(Source data)
_ _ _ _
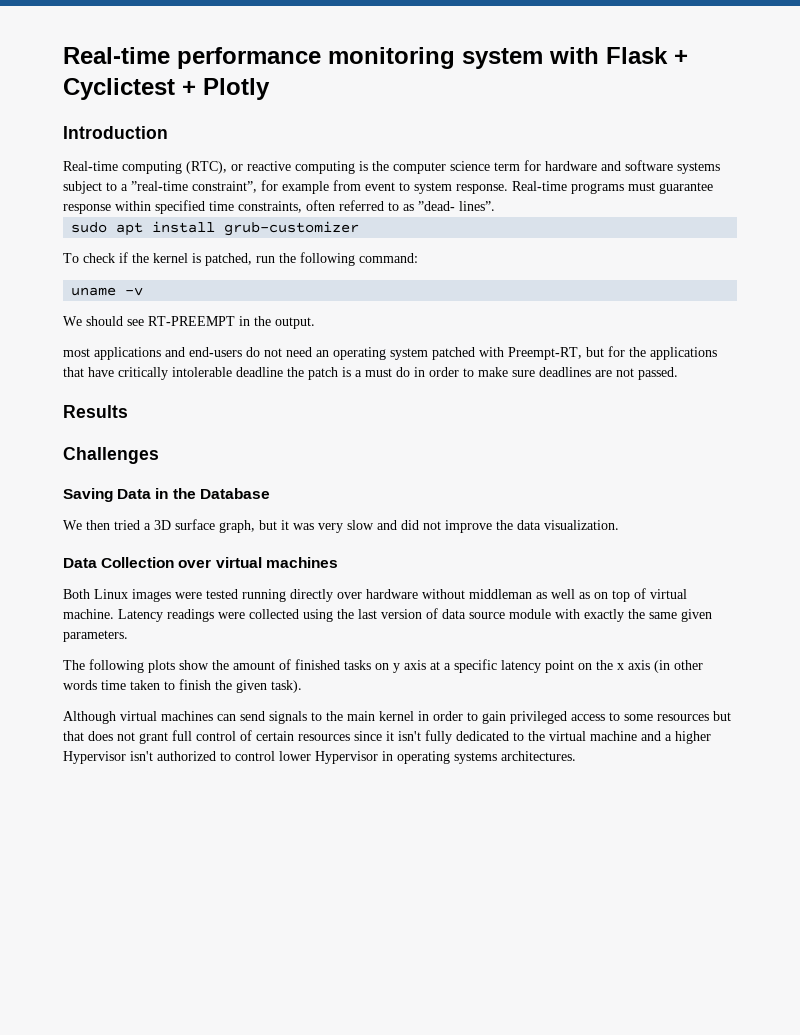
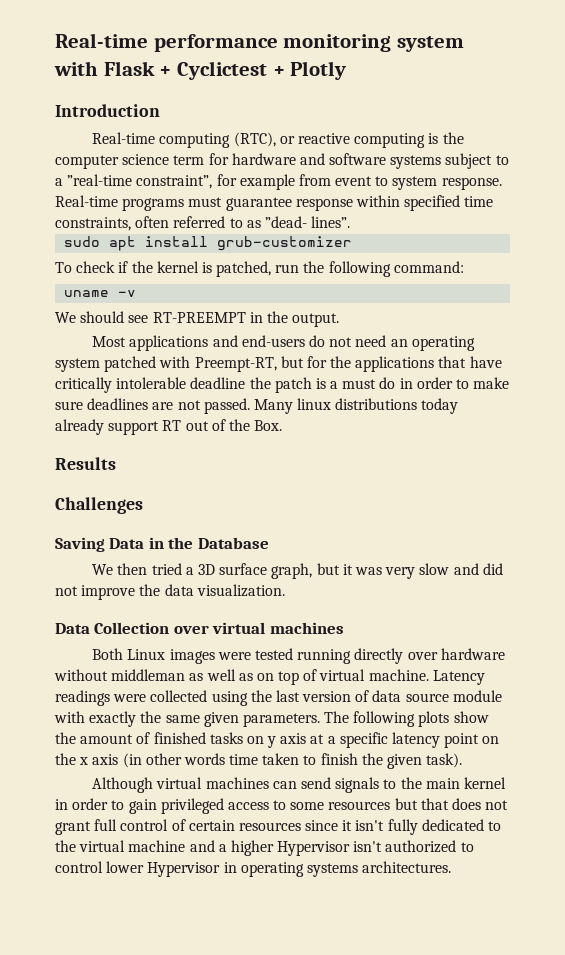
[63,348,90,357] most -> [92,336,127,347] Most
(678, 373) none -> [253,398,459,414] [55,419,283,435] Many linux distributions today already support RT out of the Box.
(128, 636) // -> (320, 720) none

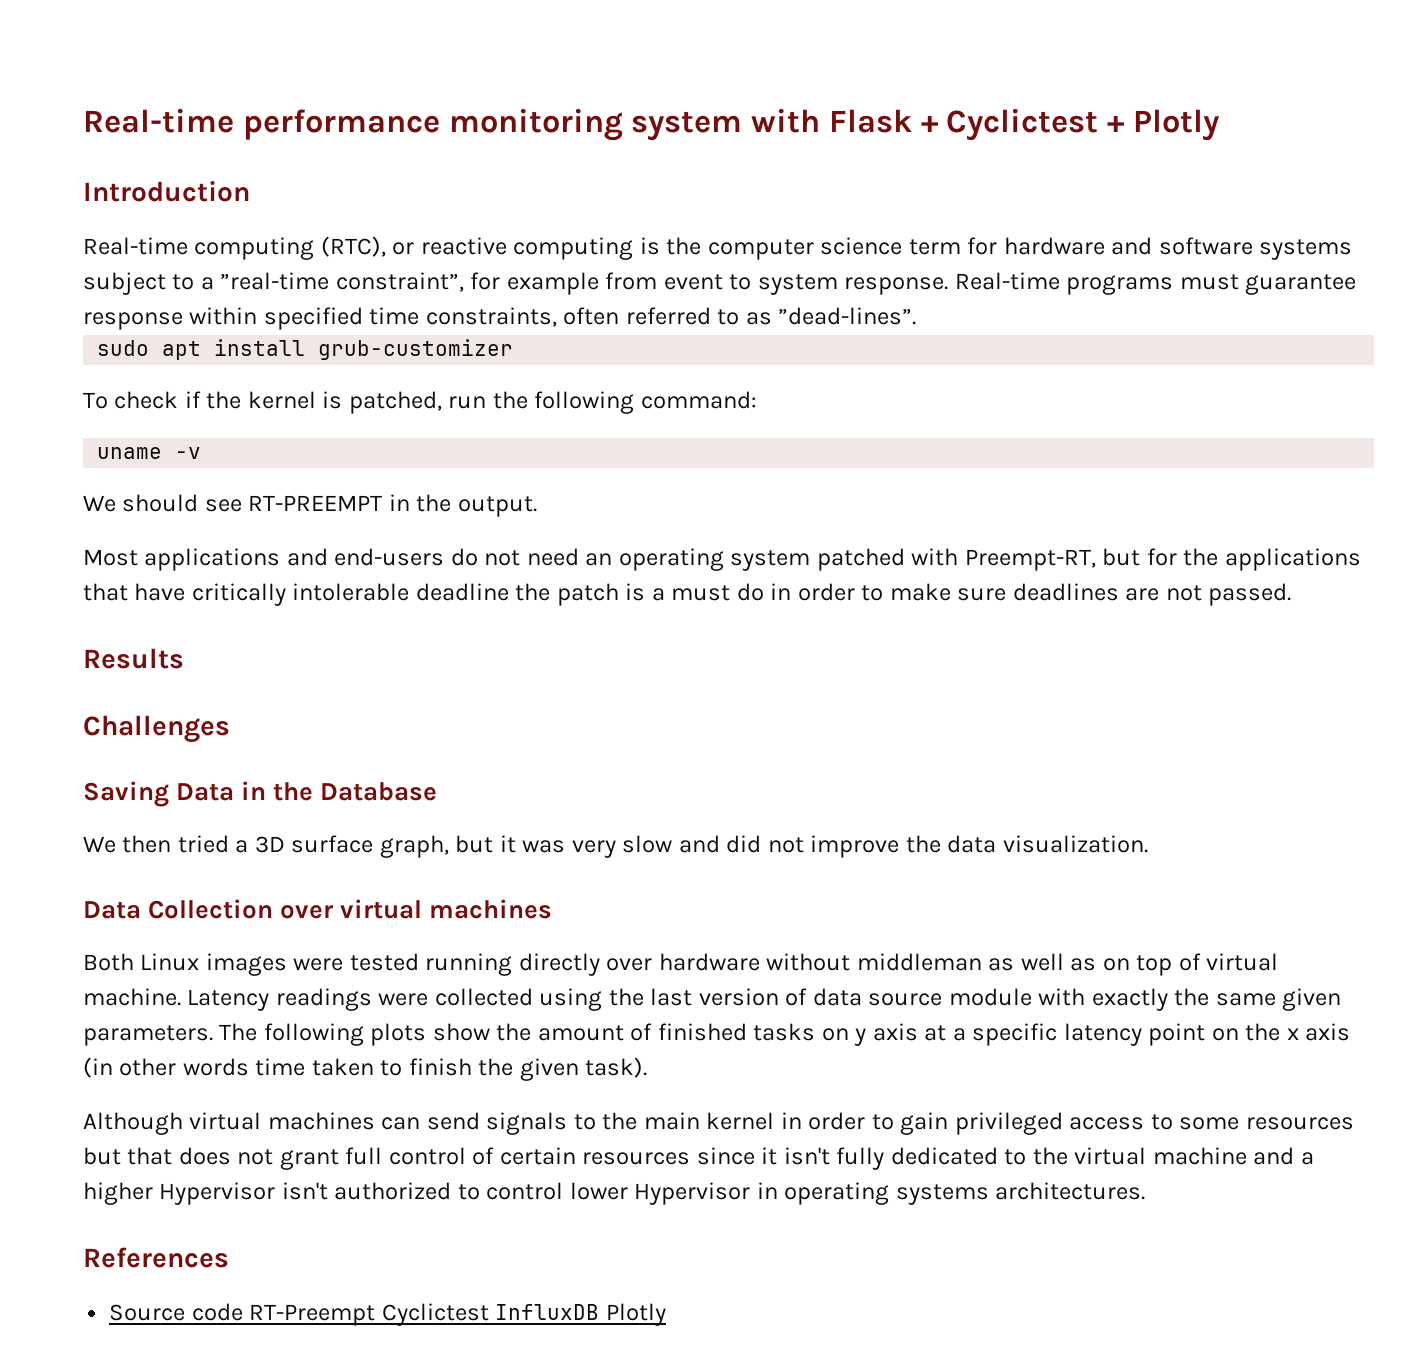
[264,216,351,228] ”dead- lines”. -> [778,307,917,325] ”dead-lines”.
[253,398,459,414] [55,419,283,435] Many linux distributions today already support RT out of the Box. -> (1292, 594) none
(452, 867) none -> [83,1247,229,1268] [109,1303,666,1326] // References // Source code RT-Preempt Cyclictest InfluxDB Plotly

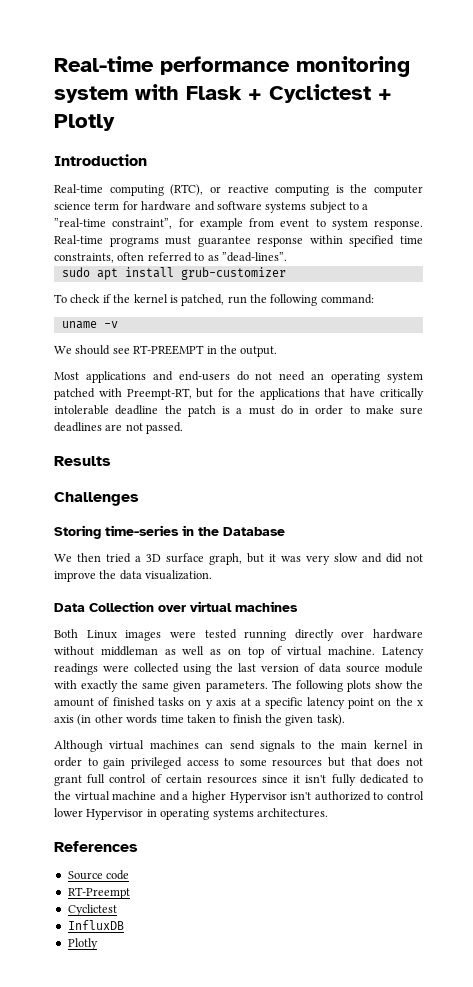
[83,781,235,807] Saving Data -> [54,525,179,539] Storing time-series
(243, 1312) none -> (130, 875) //
[381,1303,489,1326] Cyclictest -> [67,904,117,916] // Cyclictest //
(600, 1312) none -> (124, 925) //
_ _ _ _
### WHAT NEEDS TO BE DONE
Each line of the records that contains the string "already" must be copied.

### ANSWER AREA
(678, 373) none -> [253,398,459,414] [55,419,283,435] Many linux distributions today already support RT out of the Box.
[253,398,459,414] [55,419,283,435] Many linux distributions today already support RT out of the Box. -> (1292, 594) none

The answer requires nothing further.